■ **What the exercise asks**: A verbatim copy of the data is wanted, minus any picture in it.

Dataset entries:
*** Block opens ***
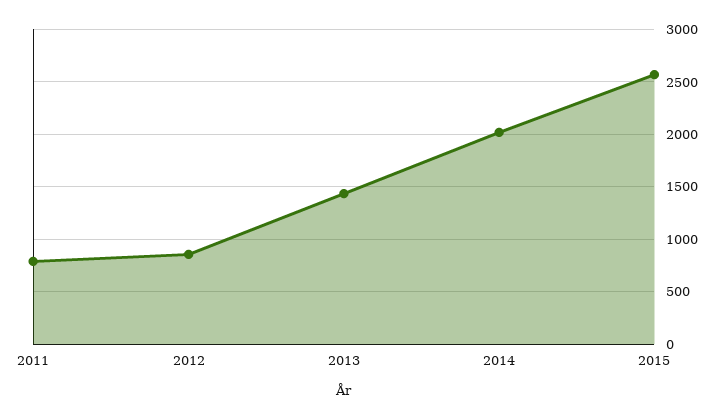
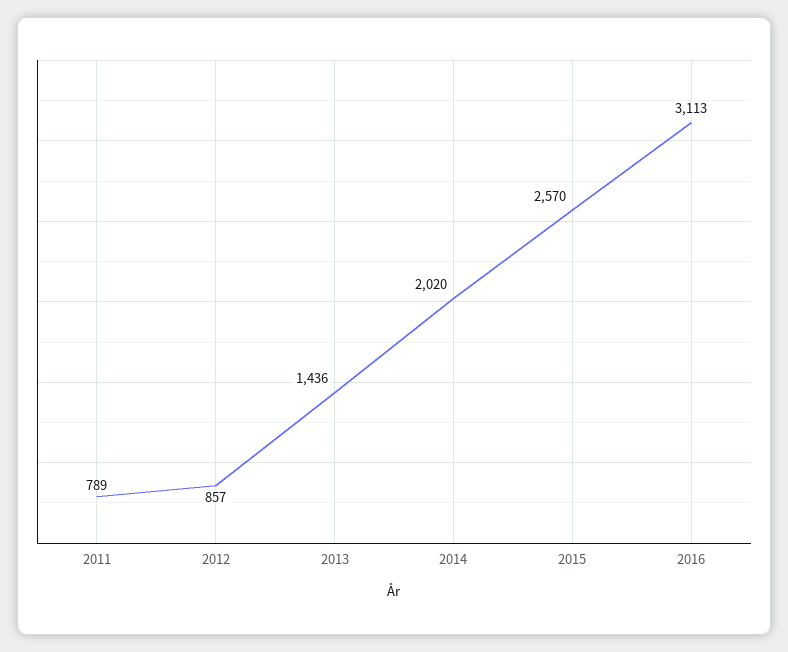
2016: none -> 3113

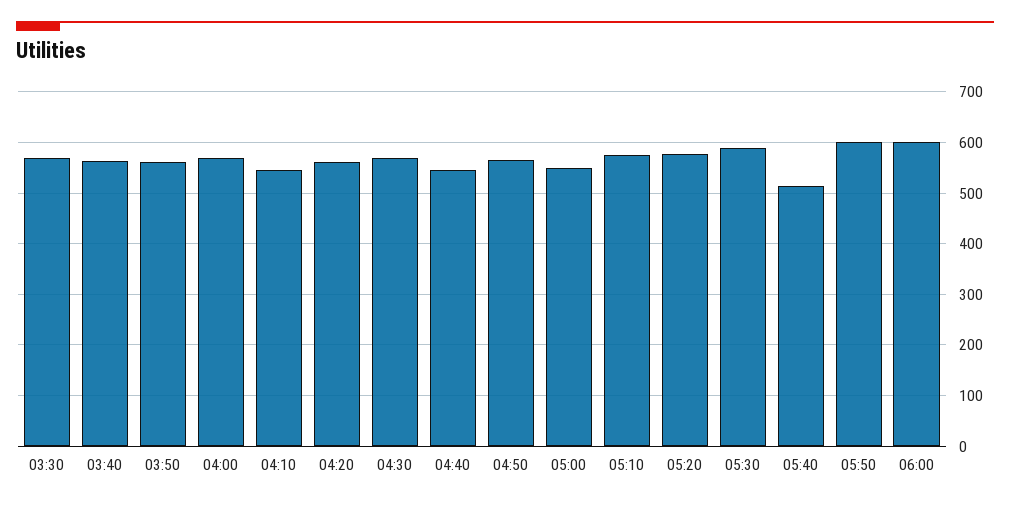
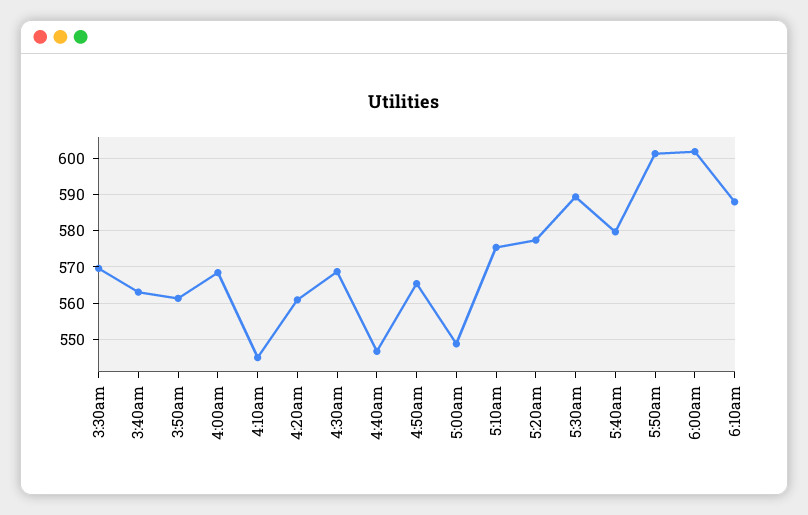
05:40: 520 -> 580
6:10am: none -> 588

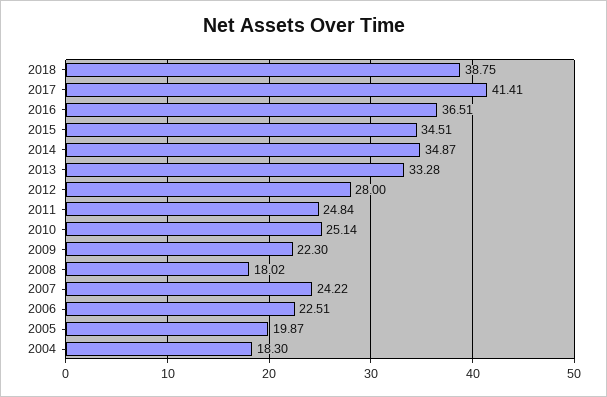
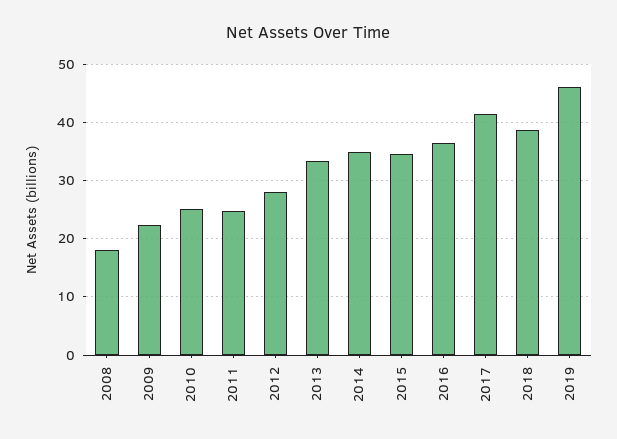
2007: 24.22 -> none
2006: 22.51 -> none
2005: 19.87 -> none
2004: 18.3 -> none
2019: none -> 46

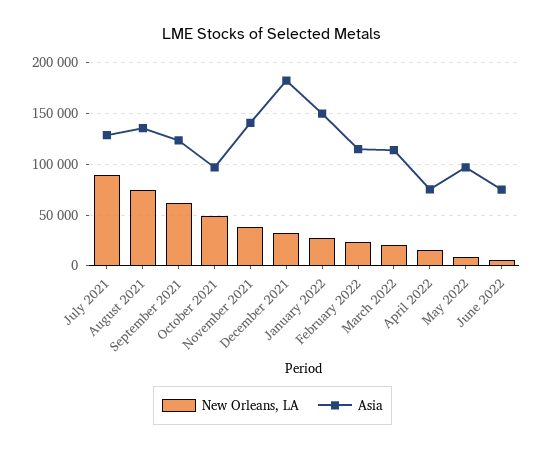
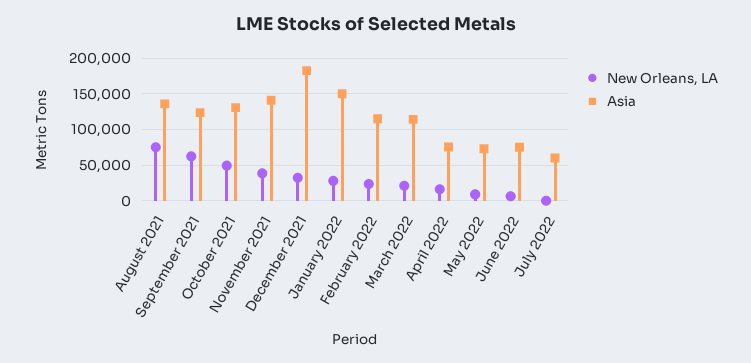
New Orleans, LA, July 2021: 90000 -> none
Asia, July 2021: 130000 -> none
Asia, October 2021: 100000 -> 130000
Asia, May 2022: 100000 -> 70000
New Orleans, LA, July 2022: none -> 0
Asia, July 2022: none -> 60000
*** Block closes ***
■ **Exercise answer**:
2016: none -> 3113

05:40: 520 -> 580
6:10am: none -> 588

2007: 24.22 -> none
2006: 22.51 -> none
2005: 19.87 -> none
2004: 18.3 -> none
2019: none -> 46

New Orleans, LA, July 2021: 90000 -> none
Asia, July 2021: 130000 -> none
Asia, October 2021: 100000 -> 130000
Asia, May 2022: 100000 -> 70000
New Orleans, LA, July 2022: none -> 0
Asia, July 2022: none -> 60000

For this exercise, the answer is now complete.